The All-Seeing Eye

Wednesday, March 21, 2007

The All-Seeing Eye -- a single human eye surrounded by radiating beams of light -- is found in many eras and cultures. It is generally a symbol of the watchful and protective power of the Supreme Being, especially when that entity is considered in a solar or heavenly context. It appears on the Great Seal of the United States, and is among the many beautiful symbols of Freemasonry, where it represents the Great Architect of the Universe.

In regions where the evil eye belief occurs, the All-Seeing Eye is one of many forms of reflective eye-charm used as apotropaic talismans against the this danger. In its specifically protective role, the All-Seeing Eye appears on at least one North American Good Luck Coin to "guard" the bearer "from evil." A similar talismanic function was assigned to the protective Wadjet Eye or "Eye of Horus" of Ancient Egypt and the Third Eye of Buddha in India. Even the Mexican ojo de venado charm, an ancient shamanic amulet made from a psychedelic legume seed is given an eye-related name: ojo de venado means "Deer Eye."

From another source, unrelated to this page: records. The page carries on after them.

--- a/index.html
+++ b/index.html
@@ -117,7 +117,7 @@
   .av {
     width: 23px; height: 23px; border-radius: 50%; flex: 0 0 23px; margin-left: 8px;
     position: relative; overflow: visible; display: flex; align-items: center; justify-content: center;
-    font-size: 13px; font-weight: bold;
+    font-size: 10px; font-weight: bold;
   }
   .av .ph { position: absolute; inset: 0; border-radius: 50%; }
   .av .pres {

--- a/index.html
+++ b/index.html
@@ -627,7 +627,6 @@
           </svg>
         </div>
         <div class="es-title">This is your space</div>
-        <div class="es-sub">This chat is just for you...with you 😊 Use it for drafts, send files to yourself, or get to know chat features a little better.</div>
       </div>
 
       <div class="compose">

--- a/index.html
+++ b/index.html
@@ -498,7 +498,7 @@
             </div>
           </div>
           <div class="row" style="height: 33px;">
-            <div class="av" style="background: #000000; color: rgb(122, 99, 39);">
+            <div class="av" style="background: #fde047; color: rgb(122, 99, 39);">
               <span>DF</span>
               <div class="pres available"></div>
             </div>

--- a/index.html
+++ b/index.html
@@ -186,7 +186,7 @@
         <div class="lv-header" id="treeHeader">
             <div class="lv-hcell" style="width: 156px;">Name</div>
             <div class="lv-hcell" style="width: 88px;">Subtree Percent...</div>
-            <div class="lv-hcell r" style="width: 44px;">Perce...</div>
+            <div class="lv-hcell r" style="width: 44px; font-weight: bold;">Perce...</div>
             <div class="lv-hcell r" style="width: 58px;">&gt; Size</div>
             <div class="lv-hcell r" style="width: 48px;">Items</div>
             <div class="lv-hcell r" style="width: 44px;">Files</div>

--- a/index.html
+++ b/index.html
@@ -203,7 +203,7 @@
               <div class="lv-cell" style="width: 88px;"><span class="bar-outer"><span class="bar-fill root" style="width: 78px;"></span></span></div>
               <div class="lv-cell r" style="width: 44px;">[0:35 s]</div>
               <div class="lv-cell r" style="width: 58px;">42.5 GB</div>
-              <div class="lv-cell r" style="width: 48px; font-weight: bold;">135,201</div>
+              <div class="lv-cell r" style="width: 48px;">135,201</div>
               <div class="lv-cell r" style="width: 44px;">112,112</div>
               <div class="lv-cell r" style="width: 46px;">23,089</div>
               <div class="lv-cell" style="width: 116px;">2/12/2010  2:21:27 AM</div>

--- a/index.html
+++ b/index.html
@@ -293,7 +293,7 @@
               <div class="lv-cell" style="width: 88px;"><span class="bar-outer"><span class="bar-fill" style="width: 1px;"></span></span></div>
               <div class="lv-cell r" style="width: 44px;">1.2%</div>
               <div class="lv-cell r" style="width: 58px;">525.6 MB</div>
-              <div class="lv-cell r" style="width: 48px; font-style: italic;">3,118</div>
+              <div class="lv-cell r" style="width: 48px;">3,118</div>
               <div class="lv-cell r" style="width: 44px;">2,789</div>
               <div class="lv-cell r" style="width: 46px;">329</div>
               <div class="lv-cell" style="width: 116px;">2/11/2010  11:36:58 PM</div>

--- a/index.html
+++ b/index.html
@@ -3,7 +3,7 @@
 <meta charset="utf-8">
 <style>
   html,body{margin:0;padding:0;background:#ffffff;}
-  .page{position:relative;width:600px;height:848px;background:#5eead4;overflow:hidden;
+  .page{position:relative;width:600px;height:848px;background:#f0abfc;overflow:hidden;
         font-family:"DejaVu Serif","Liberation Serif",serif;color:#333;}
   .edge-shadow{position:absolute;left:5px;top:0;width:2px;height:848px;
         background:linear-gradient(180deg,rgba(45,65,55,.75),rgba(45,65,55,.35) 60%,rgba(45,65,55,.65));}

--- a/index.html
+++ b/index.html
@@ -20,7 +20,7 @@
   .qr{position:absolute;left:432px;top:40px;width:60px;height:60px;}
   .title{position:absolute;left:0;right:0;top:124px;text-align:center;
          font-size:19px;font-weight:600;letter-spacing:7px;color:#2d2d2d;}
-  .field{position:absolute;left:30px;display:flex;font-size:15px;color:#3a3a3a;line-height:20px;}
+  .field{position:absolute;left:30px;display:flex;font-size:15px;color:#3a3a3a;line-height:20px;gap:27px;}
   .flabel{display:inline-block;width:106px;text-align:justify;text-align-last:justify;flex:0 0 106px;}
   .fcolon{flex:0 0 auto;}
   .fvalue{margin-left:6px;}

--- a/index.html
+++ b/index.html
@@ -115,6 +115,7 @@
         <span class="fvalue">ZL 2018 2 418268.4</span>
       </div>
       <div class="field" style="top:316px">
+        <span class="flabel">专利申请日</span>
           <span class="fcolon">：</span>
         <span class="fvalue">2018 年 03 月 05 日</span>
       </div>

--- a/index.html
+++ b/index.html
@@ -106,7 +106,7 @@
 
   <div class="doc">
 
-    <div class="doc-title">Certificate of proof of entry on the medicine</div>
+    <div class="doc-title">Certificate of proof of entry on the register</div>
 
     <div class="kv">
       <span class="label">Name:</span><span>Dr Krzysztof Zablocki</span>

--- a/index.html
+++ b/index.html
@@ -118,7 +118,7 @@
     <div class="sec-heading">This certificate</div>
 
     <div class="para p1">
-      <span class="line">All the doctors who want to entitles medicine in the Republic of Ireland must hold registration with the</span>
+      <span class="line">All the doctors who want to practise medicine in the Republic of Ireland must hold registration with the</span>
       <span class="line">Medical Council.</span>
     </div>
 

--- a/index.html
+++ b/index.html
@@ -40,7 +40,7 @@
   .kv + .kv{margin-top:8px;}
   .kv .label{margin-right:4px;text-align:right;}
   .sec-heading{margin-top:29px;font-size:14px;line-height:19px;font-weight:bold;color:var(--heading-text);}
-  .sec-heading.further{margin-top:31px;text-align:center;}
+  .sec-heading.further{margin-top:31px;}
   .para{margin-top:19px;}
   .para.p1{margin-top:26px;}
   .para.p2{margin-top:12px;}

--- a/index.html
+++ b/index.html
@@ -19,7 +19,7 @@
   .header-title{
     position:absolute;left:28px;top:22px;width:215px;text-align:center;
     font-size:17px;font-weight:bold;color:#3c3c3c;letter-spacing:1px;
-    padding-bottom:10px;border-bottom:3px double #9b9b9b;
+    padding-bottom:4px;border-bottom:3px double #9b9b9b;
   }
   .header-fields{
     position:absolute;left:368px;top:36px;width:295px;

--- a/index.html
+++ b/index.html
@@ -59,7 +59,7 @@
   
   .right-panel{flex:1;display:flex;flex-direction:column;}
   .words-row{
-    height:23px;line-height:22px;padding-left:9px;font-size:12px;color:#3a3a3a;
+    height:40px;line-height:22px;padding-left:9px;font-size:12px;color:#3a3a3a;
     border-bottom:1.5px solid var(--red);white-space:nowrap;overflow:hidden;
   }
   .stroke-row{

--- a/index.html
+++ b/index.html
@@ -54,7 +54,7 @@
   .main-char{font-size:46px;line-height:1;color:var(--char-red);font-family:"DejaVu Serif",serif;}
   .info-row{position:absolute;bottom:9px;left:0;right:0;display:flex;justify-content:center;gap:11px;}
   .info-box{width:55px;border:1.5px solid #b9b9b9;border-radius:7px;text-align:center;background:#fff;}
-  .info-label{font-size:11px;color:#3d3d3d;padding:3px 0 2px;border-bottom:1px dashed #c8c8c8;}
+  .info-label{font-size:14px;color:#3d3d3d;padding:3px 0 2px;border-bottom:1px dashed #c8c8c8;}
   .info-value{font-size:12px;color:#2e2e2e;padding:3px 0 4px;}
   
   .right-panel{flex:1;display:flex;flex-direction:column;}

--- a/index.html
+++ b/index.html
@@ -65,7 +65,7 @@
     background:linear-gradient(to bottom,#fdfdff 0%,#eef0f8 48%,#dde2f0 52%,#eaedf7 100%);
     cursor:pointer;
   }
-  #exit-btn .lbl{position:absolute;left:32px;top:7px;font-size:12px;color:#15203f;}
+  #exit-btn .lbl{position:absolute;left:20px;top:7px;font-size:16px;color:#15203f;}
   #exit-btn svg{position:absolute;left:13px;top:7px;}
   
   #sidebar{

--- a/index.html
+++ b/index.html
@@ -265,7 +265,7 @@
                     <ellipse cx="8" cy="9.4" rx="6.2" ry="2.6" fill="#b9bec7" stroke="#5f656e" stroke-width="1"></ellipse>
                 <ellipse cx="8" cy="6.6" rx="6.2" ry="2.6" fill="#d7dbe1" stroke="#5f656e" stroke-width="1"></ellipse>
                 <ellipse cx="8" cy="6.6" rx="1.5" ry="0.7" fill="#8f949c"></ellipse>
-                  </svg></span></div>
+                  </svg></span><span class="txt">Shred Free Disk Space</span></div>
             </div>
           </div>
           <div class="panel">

The apotropaic all-seeing eye charm shown at above right is from Turkey. Just 1 1/4" x 2" in size, it is hand-made of blue glass and fitted with a blue ribbon and brass chain, so that it can be hung in a window, on a wall, near the door, or over a baby's bed, where it will ward off the evil eye. Related symbolism assigns protective power to the eye-in-hand and other blue eye amulets of Turkey. Greece, North Africa, the Middle East, and India. Similar blue glass eye charms from Turkey include the horseshoe and eyes; the eye, horseshoe, and grapes; and one i call the "eyes-all-over" sphere.

The protective all-seeing eye wall hanger is from Egypt. About 2" x 4" in size, it is made of stamped silvery-coloured metal covered with a transparent wash of bright blue enamel paint that gives it a lovely "dimensional" effect. It is fitted with a silvery-coloured metal chain and a bunch of little "danglers" for added protection. It can be hung in a car from the rear-view mirror or on a wall at home, either near the door or over a baby's bed, where it will ward off the evil eye. The back is unpainted; if it is to be hung where it can be seen from both sides, glue two together back-to-back; they fit together perfectly. The maker of these all-seeing eyes also makes a similar stamped metal hamsa hand wall hanger.